The evidence from my Strangford constituency and across the UK indicates that social exclusion further compounds mental health issues and decreases the general wellbeing of citizens, with reports of reduced access to employment, education and healthcare. Many people are forced to rely on taxis, which is highly unsustainable, with people losing almost as much as they earn in a day’s work. Employment should be encouraged and not hindered by lack of access to public transport.

As the hon. Member for Rossendale and Darwen clearly indicated, the consequences have a disproportionate impact on vulnerable groups such as the elderly, children and lower-income households. Given that rural areas often have an older population, access to transport is even more essential. Without support for public transport systems in small towns, a cycle of decline will continue, with reduced public transport usage due to its unreliableness or inefficiency. That will be used as justification for further service cuts, reinforce dependency on cars and weaken the entire transport system.

As the MP for Strangford, I am frequently contacted by constituents concerned about the lack of accessible transport in small towns. There is no rail network and there is a heavy reliance on what bus service there is. Buses can be infrequent and the connections between smaller towns are poor. We have the Strangford ferry, but if the weather is bad, it does not sail.

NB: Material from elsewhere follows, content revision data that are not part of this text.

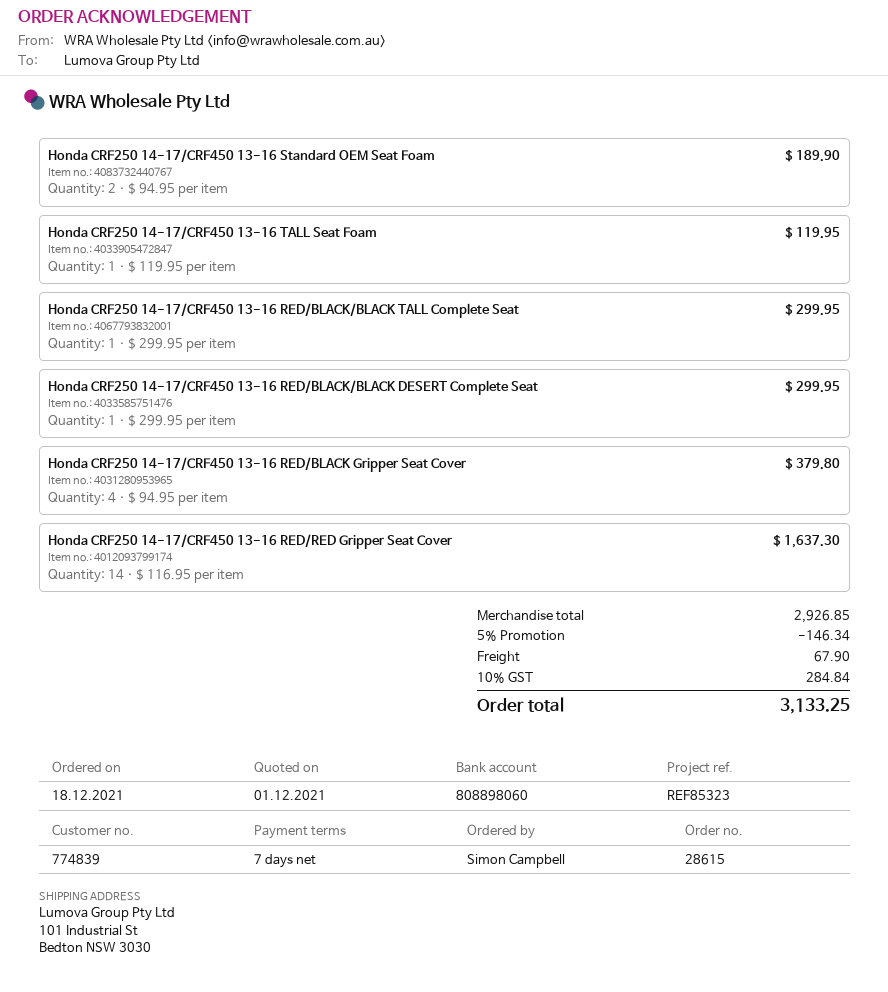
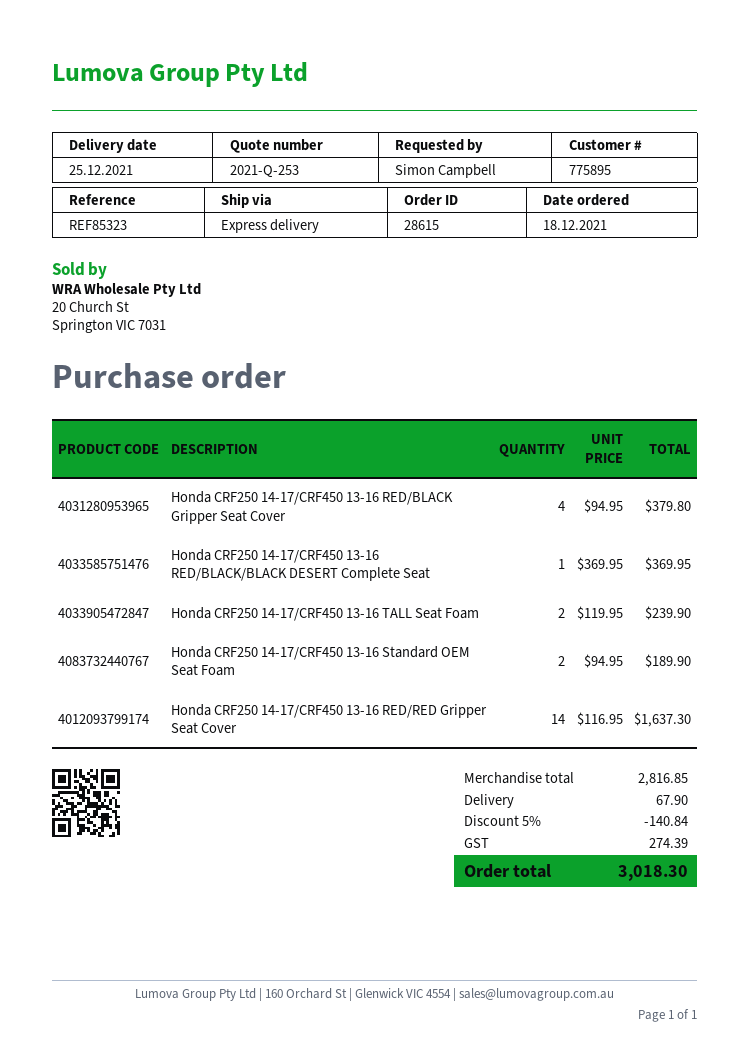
customer number: 774839 -> 775895
Honda CRF250 14-17/CRF450 13-16 TALL Seat Foam: 1 x 119.95 = 119.95 -> 2 x 119.95 = 239.90
Honda CRF250 14-17/CRF450 13-16 RED/BLACK/BLACK TALL Complete Seat: 1 x 299.95 = 299.95 -> none
Honda CRF250 14-17/CRF450 13-16 RED/BLACK/BLACK DESERT Complete Seat: 1 x 299.95 = 299.95 -> 1 x 369.95 = 369.95
subtotal: 2926.85 -> 2816.85
discount: 5% = 146.34 -> 5% = 140.84
tax: 284.84 -> 274.39
total: 3133.25 -> 3018.30

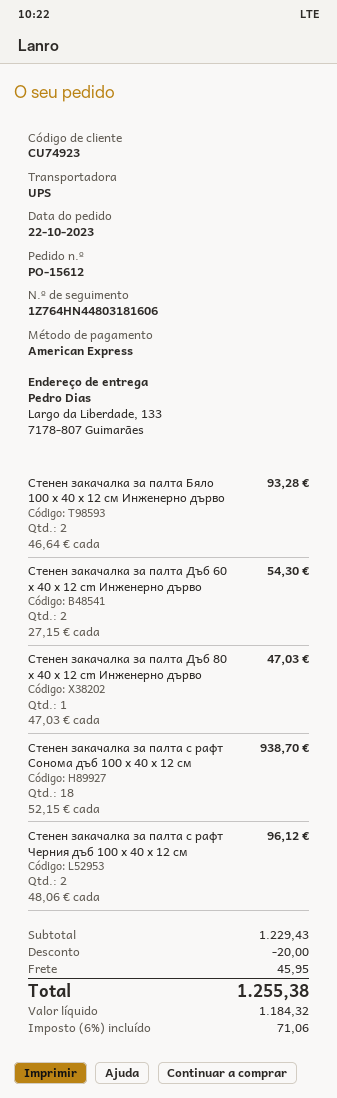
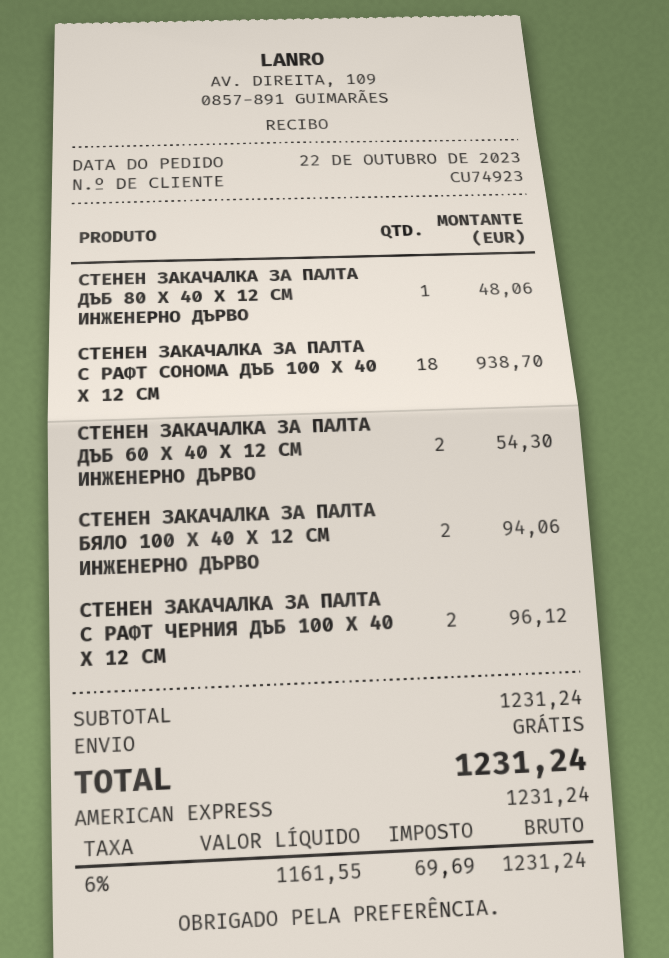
Стенен закачалка за палта Бяло 100 x 40 x 12 см Инженерно дърво: 2 for 93.28 -> 2 for 94.06
Стенен закачалка за палта Дъб 80 x 40 x 12 cm Инженерно дърво: 1 for 47.03 -> 1 for 48.06
subtotal: 1229.43 -> 1231.24
discount: 20.00 -> none
shipping: 45.95 -> 0.00
net: 1184.32 -> 1161.55
tax: 6% = 71.06 -> 6% = 69.69
total: 1255.38 -> 1231.24

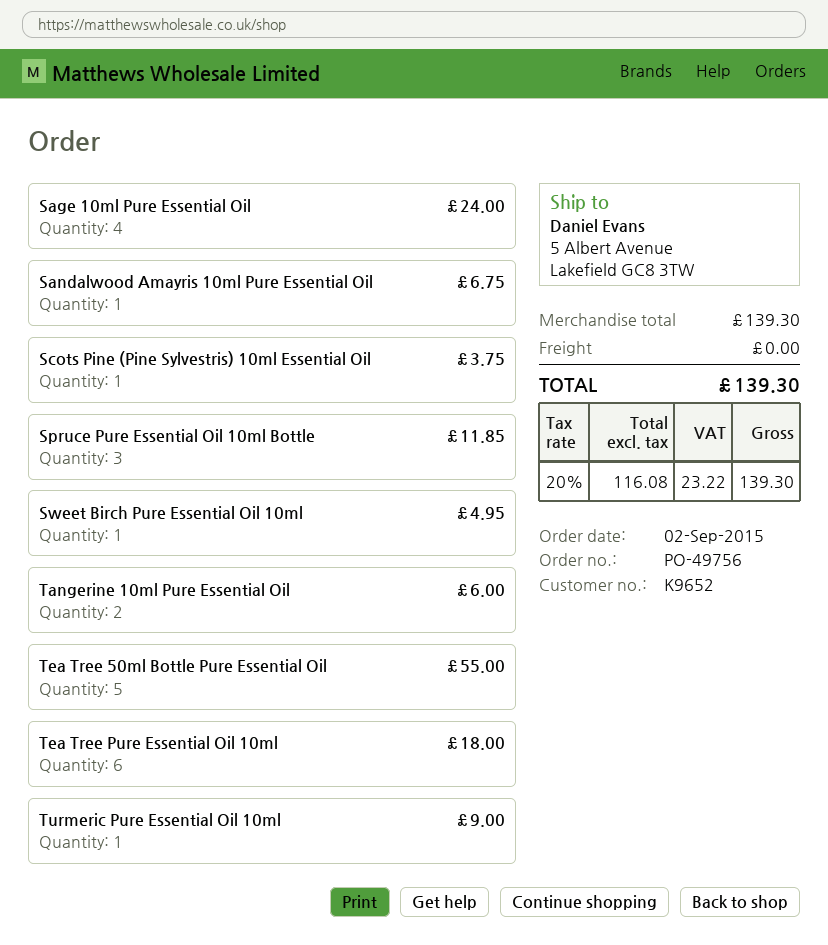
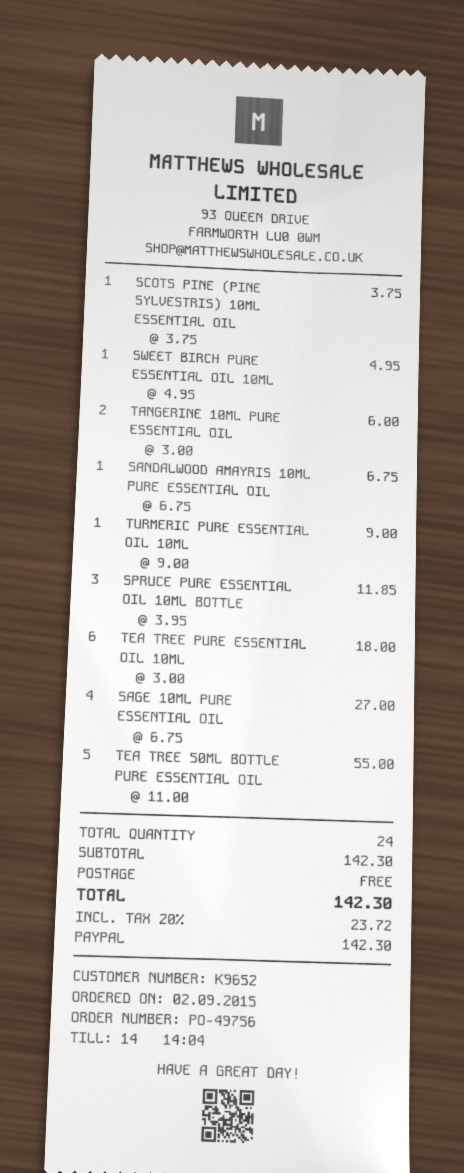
Sage 10ml Pure Essential Oil: 4 for 24.00 -> 4 for 27.00
subtotal: 139.30 -> 142.30
tax: 20% = 23.22 -> 20% = 23.72
total: 139.30 -> 142.30

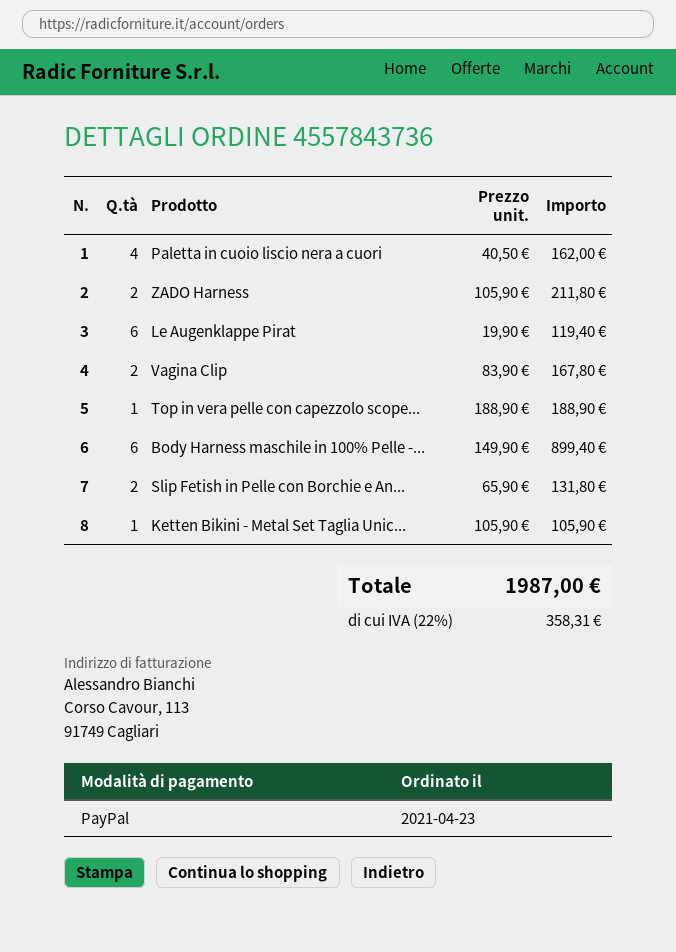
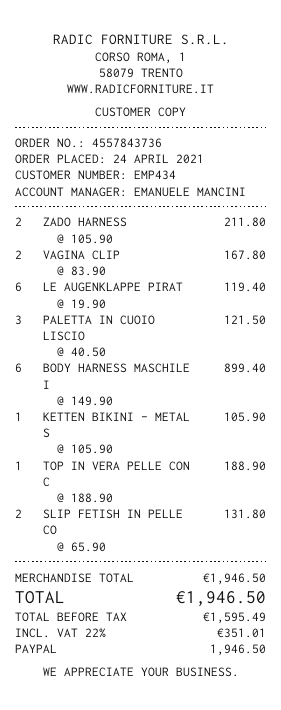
order date: 2021-04-23 -> 2021-04-24
Paletta in cuoio liscio nera a cuori: 4 x 40.50 = 162.00 -> 3 x 40.50 = 121.50
tax: 22% = 358.31 -> 22% = 351.01
total: 1987.00 -> 1946.50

That means that many people, including those taking children to school and those commuting for work, are forced to drive the 50-mile road alternative, putting pressure on the A20.

I believe these issues are really important, and I look forward to the Minister’s response. I know he does not have responsibility for my constituency, but the issues that I have put forward are similar elsewhere. We need to ensure a lifeline and it must be strengthened.